Assignment → The entries below contain a stretch that opens with the line containing "API API Aquarium" and closes with the line containing "total: 827.00 -> 846.31"; set down that stretch exactly, both ends included, and nothing else.

Data items:
....................

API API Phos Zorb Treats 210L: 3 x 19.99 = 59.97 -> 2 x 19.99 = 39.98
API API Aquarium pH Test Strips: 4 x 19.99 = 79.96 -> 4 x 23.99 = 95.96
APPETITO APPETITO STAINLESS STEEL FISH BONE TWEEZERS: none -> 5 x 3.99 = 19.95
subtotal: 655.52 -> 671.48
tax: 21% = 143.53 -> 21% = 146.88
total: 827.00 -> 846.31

....................

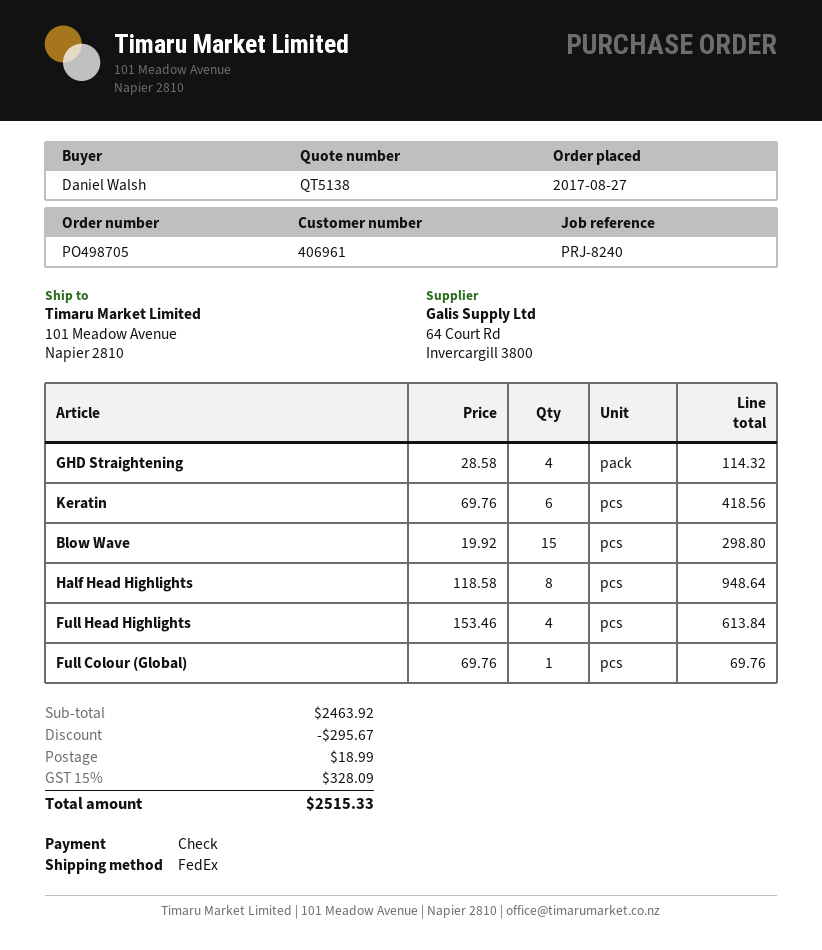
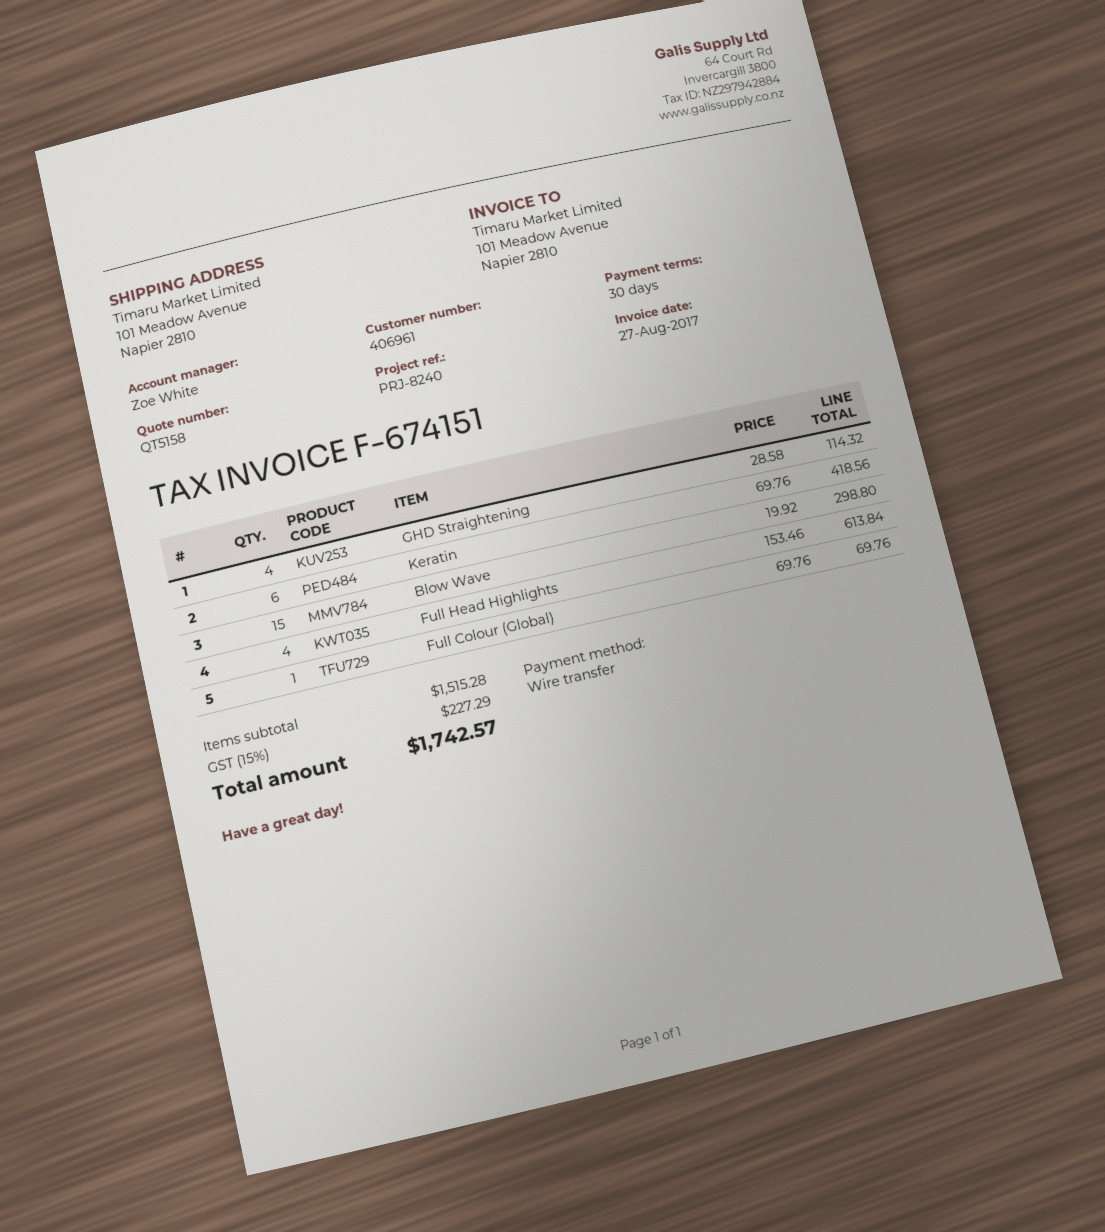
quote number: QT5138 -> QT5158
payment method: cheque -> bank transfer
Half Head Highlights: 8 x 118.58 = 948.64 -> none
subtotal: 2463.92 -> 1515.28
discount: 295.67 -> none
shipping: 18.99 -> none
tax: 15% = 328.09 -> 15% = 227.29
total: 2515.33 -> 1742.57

....................

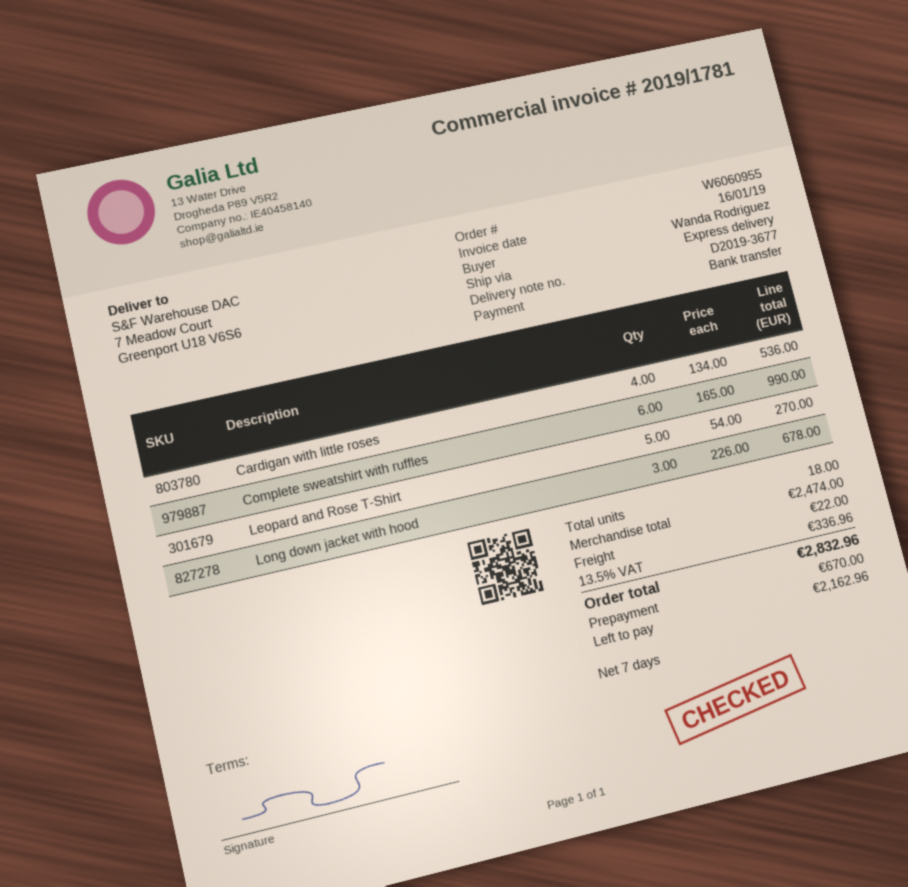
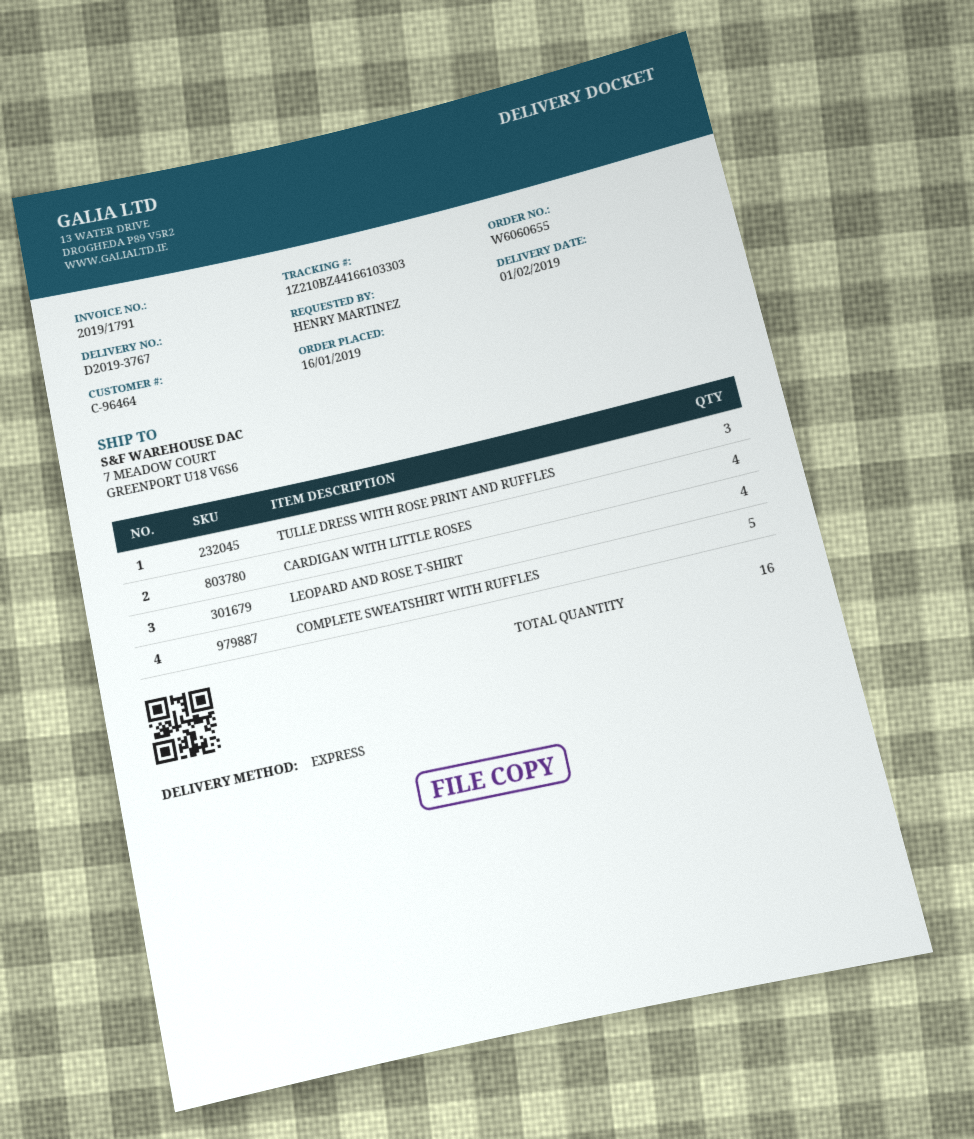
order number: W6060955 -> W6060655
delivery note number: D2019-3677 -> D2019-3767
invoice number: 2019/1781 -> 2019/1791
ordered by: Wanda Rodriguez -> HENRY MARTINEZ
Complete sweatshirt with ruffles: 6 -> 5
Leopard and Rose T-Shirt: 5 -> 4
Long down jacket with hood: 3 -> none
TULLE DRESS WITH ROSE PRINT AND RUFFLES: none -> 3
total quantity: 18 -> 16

....................

Your response →
API API Aquarium pH Test Strips: 4 x 19.99 = 79.96 -> 4 x 23.99 = 95.96
APPETITO APPETITO STAINLESS STEEL FISH BONE TWEEZERS: none -> 5 x 3.99 = 19.95
subtotal: 655.52 -> 671.48
tax: 21% = 143.53 -> 21% = 146.88
total: 827.00 -> 846.31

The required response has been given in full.